Le FLM 136 peut mener des attaques pendant six heures maximum dans un rayon de 444 milles nautiques et à partir d'une altitude allant jusqu'à 15 000 pieds ou 4 500 mètres.

Il est propulsé par un moteur à combustion interne et peut atteindre une vitesse de croisière de 137 km/h et une vitesse maximale de 194 km/h.

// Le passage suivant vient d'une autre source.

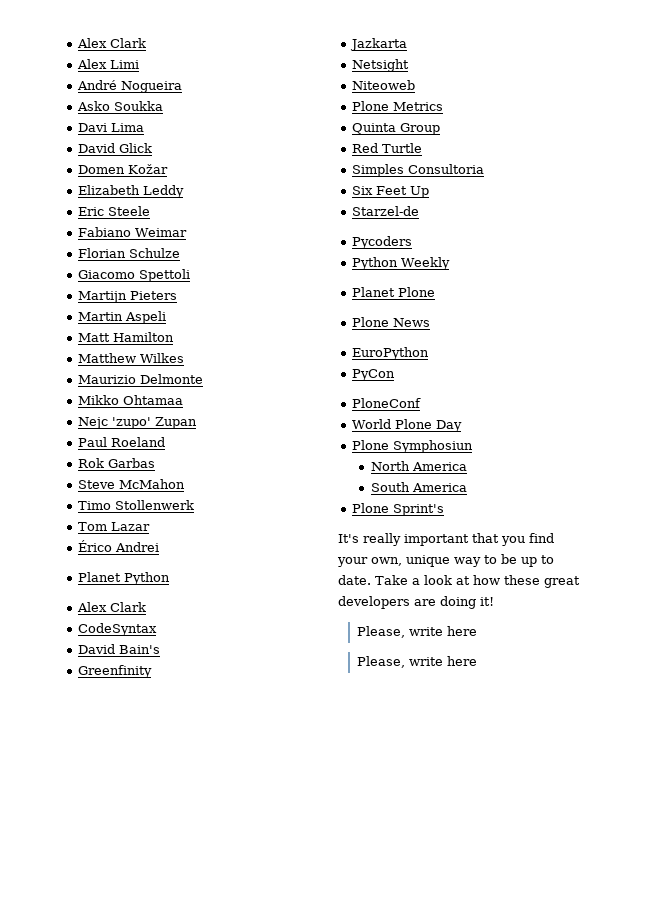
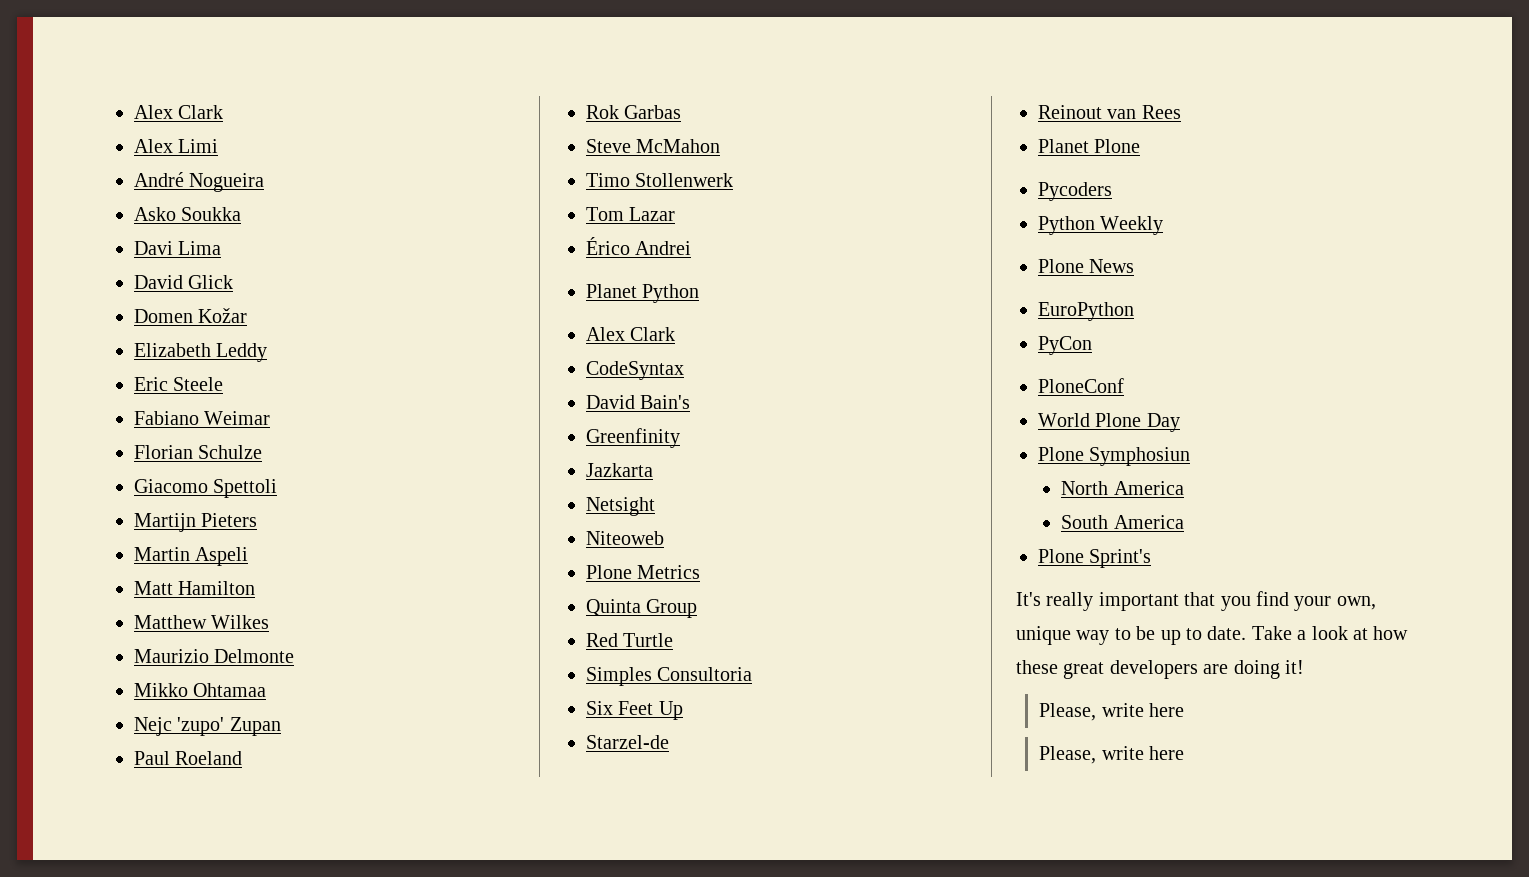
(420, 211) none -> [1038,105,1181,119] [1038,139,1141,153] // Reinout van Rees // Planet Plone
[352,287,436,297] // Planet Plone -> (1164, 225) none

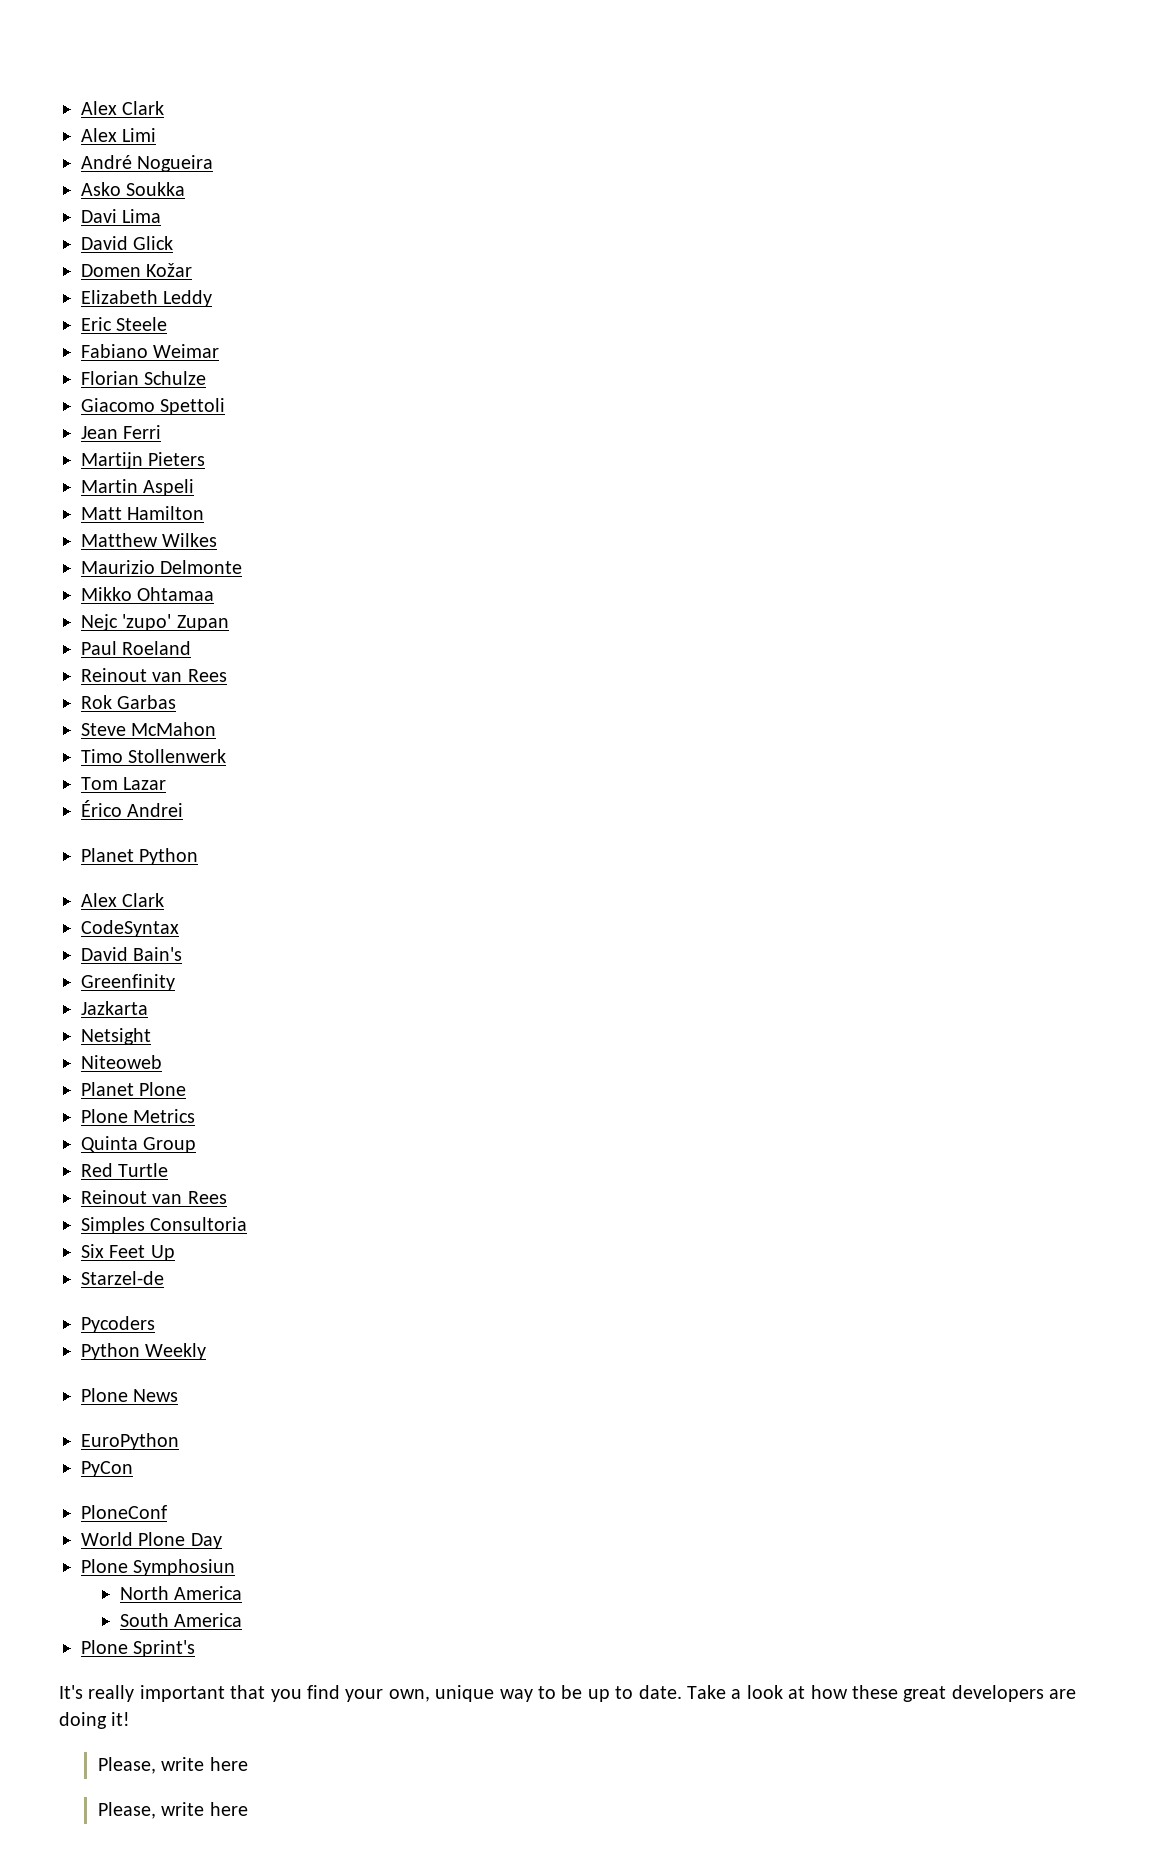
(278, 488) none -> [81,425,162,439] // Jean Ferri
(243, 758) none -> [81,668,227,682] // Reinout van Rees
(664, 538) none -> [81,1082,187,1096] // Planet Plone
(674, 640) none -> [81,1190,227,1204] // Reinout van Rees
[1038,105,1181,119] [1038,139,1141,153] // Reinout van Rees // Planet Plone -> (164, 1278) none

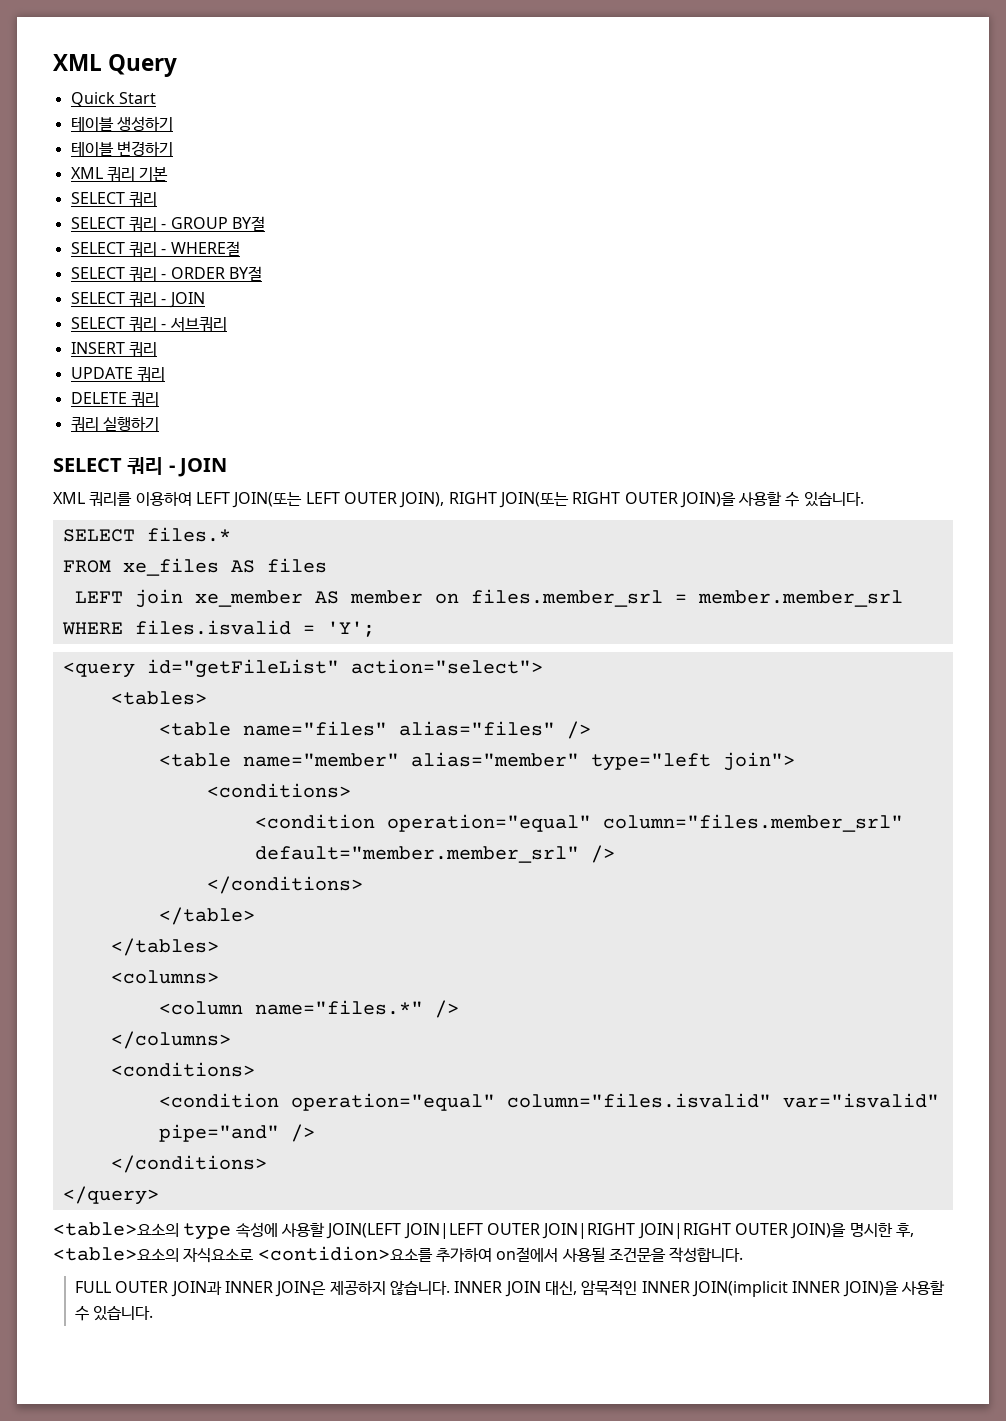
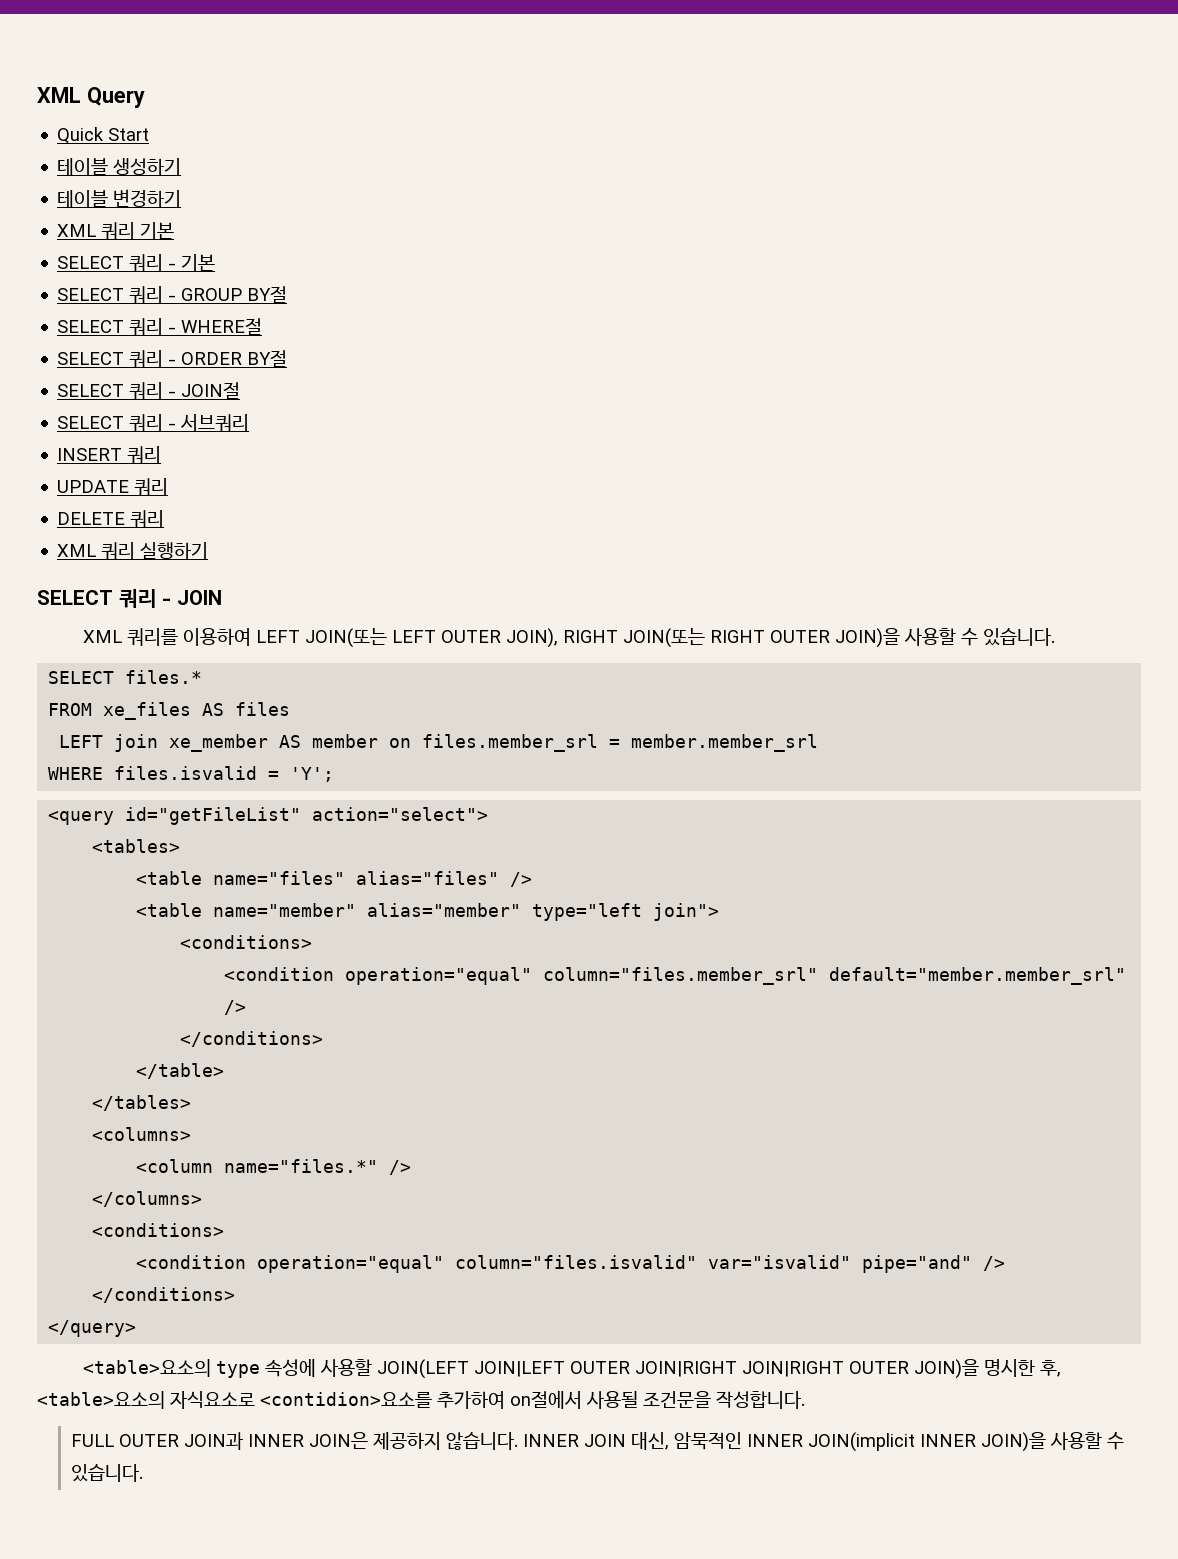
(157, 199) none -> [168,254,216,272] - 기본
[168,292,205,308] JOIN -> [181,382,241,399] JOIN절
(159, 399) none -> [57,544,97,557] XML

Surtout, chaque drone coûte environ 35 000 $ (30 000 €), ce qui le place au même niveau que le Shahed 136.

Les drones sont désormais lancés depuis le sol contre l'Iran par la Task Force Scorpion Strike (TFSS), une unité du commandement central américain déployée au Moyen-Orient, pour mener des frappes kamikazes unilatérales, tout comme leurs homologues Shahed 136.

Bien que les États-Unis puissent encore déployer un large arsenal d'armements, la capacité du Pentagone à produire des drones à bas coût en plus grande quantité à long terme est considérée comme une étape cruciale.

Le secrétaire américain à la Défense, Pete Hegseth, a déclaré mardi que l'Iran était « en train de perdre la suprématie en matière de drones » et que les États-Unis bénéficiaient d'une « suprématie aérienne totale ».

Le drone a été présenté en juillet 2025 lors d'un événement organisé par Hegseth au Pentagone, où 12 des principaux fabricants de drones du pays étaient en compétition pour fournir de nouveaux équipements militaires.

Avant cet événement, Trump a signé le décret présidentiel « Libérer la domination américaine des drones » afin de stimuler les secteurs des drones commerciaux et surtout militaires américains.

En décembre 2025, le département de la Défense américain a lancé un appel d'offres demandant à l'industrie américaine des drones de livrer rapidement et à moindre coût 300 000 drones. Spektreworks et de nombreuses autres entreprises répondent à cet appel.

Les propres fils de Trump, Eric Trump et Donald Trump Jr, s'impliquent dans l'industrie des drones, soutenant lundi une fusion avec le fabricant Powerus afin d'accroître la production nationale.